The plaintiff’s failure to pin a specific misstatement concerning Starbucks’ cold drink contents doomed his claims. The court also gives teeth to the reasonable consumer standard that applies to state law consumer protection statutes. Since the plaintiff was unable to show a reasonable consumer would have been deceived by Starbucks’ published cold drink measurements, the plaintiff’s unfair competition and consumer fraud actions failed.

Oh, and to bring things full-circle, I suppose I should report that neither Renegade norBlue Collar Man nor Too Much Time on My Hands is my favorite Styx tune. That honor goes to “Castle Walls” – the second or third song on Side 2 of 1977’s Grand Illusion album. Give it a listen. It’ll definitely cure what ails ya.

Partnership’s Incorporation Insulates Partners From Personal Contractual Liability

Today’s post features the case law equivalent of a Deep Cut.  The Deep Cut – as musical buzz-phrase and phenomenon – appears to be gaining traction in the FM radio realm.

The moniker denotes an obscure song from a well-known artist that’s not normally associated with the artist.

For example, a Styx fan likely connects that band with radio staples “Babe” or “Renegade”; instead of their lesser-known cuts “Queen of Spades” or “Castle Walls.”

“Hair metal” fans might associate Guns N’ Roses with its FM stalwarts like “Welcome to the Jungle” or “Sweet Child O’ Mine” instead of its more remote offerings, “One in a Million” or “Coma.”

Jensen Sound Laboratories v. Long, 113 Ill.App.3d 331 (4th Dist. 1983)  is “deep” in the sense that it’s both dated (1983) and geographically remote (4th District).  But the case is still post-worthy because its salient issue  – corporate vs. personal contractual liability – continues to recur in my practice.
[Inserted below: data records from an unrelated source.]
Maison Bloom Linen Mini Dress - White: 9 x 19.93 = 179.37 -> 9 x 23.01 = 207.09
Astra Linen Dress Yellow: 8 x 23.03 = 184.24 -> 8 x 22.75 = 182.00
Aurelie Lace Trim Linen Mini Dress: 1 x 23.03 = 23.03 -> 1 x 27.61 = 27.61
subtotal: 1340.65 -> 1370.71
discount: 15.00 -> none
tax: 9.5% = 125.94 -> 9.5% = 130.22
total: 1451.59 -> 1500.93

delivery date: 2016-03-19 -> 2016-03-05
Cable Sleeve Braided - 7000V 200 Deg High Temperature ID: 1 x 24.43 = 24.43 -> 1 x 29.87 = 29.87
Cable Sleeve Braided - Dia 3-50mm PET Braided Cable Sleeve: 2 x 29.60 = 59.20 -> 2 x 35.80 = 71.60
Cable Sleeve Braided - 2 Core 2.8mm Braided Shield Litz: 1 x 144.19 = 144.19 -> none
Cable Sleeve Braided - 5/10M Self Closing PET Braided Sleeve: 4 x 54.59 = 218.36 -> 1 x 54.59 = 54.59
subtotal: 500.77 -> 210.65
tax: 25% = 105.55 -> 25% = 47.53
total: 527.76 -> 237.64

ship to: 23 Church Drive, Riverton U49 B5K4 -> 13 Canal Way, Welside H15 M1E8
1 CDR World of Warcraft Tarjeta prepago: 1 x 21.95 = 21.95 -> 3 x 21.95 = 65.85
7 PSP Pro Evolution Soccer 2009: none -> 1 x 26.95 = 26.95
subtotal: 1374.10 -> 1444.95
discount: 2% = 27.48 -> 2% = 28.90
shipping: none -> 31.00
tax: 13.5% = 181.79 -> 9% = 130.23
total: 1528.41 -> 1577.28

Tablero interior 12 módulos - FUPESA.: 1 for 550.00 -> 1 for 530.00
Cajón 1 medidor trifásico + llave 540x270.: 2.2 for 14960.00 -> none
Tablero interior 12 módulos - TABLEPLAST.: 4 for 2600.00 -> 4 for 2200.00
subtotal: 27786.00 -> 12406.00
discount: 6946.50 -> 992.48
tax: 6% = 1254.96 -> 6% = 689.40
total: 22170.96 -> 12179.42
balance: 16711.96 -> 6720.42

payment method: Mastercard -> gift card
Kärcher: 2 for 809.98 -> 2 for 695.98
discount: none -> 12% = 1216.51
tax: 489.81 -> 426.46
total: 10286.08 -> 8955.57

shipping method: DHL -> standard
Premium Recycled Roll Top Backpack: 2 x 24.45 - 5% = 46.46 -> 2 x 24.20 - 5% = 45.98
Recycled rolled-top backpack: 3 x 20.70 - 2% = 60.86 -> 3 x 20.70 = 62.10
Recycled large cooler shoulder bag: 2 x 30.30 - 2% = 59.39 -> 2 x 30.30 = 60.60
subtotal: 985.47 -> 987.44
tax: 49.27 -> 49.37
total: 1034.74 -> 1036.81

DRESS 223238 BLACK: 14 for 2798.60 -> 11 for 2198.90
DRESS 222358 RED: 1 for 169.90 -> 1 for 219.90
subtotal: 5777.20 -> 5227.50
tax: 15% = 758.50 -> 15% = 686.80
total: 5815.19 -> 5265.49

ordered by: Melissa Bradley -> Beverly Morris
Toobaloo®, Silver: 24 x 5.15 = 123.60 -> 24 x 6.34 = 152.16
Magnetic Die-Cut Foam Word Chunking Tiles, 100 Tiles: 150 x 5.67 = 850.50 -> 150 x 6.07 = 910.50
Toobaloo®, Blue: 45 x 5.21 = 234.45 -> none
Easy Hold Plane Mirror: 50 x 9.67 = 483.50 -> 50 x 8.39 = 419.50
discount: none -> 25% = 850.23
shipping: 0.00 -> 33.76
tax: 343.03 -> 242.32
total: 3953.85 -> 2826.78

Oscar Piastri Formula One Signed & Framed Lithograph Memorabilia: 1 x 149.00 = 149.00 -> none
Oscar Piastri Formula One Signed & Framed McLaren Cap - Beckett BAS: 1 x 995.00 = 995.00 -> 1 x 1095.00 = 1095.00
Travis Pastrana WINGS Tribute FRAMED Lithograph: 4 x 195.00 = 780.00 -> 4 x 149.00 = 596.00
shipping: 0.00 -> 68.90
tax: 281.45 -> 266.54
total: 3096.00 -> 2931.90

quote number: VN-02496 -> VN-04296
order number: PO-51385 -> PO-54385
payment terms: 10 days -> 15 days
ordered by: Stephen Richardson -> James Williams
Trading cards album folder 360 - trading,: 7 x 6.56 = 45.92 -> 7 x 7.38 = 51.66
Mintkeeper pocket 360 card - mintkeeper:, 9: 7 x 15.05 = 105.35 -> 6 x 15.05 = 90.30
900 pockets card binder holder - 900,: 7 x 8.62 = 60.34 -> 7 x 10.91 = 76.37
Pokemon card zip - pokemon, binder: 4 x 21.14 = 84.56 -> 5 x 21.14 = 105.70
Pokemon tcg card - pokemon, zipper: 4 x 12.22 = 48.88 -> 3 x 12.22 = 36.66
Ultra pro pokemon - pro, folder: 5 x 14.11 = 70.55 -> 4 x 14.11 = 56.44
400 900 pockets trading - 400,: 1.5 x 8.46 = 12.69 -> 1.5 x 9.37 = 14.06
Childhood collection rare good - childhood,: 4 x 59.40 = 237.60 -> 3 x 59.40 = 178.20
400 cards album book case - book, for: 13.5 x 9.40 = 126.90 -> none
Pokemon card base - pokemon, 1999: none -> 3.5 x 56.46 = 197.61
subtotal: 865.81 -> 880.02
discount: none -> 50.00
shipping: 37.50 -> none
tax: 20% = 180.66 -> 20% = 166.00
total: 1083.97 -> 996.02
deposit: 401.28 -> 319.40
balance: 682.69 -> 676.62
The plaintiff creditor sued the defendants – a husband and wife who were also officers of a defunct corporation – for breach of contract after the corporation dissolved.  The defendants had previously operated a partnership before incorporating under a similar sounding name.

The plaintiff had done business with the partnership under an open-end credit agreement where the plaintiff would provide services to the partnership and then submit invoices to it.  After the defendants dissolved the partnership and began operating as a corporation, they continued ordering services from the plaintiff and would pay with checks bearing the corporate name.

Defendants never formally notified plaintiff of the incorporation and plaintiff never asked why a corporate entity was paying plaintiff’s invoices.

When the corporation dissolved, plaintiff sued the individual defendants for past-due invoices.  After a bench trial, the court ruled in favor of the defendants and found that plaintiff’s remedy was against the defunct corporation; not the individual defendants.

Held: Affirmed.

Why?

Normally, a partnership must give creditors notice of the partnership’s dissolution in order to relieve the partners of personal liability for debts incurred in the partnership’s name.

But where a partnership morphs into a corporation, the (former) partnership is no longer liable for partnership debts unless the partnership continues to deal with third parties in the same manner as before and fails to give notice of the partnership’s dissolution or change in form.

The critical fact relied on by the court was that the plaintiff received corporate checks for almost two years before it sued the individual defendants.

Since there was no evidence that the defendants continued to deal with the plaintiff as a partnership once the defendants incorporated, the trial court correctly found that the plaintiff was (or should have been) on notice of the change in business form.

Take-aways:

1/ where a business entity changes forms (e.g. partnership to a corporation), the members of that entity should notify creditors to possible personal liability to those creditors.

2/ Where someone fails to notify creditors of a change in business form, he can still avoid personal liability if the parties’ course of conduct demonstrates that the creditor was objectively put on notice of the structural change.

3/  A lengthy time span of receiving payment via corporate checks without objection can be viewed as constructive notice of a business entity change.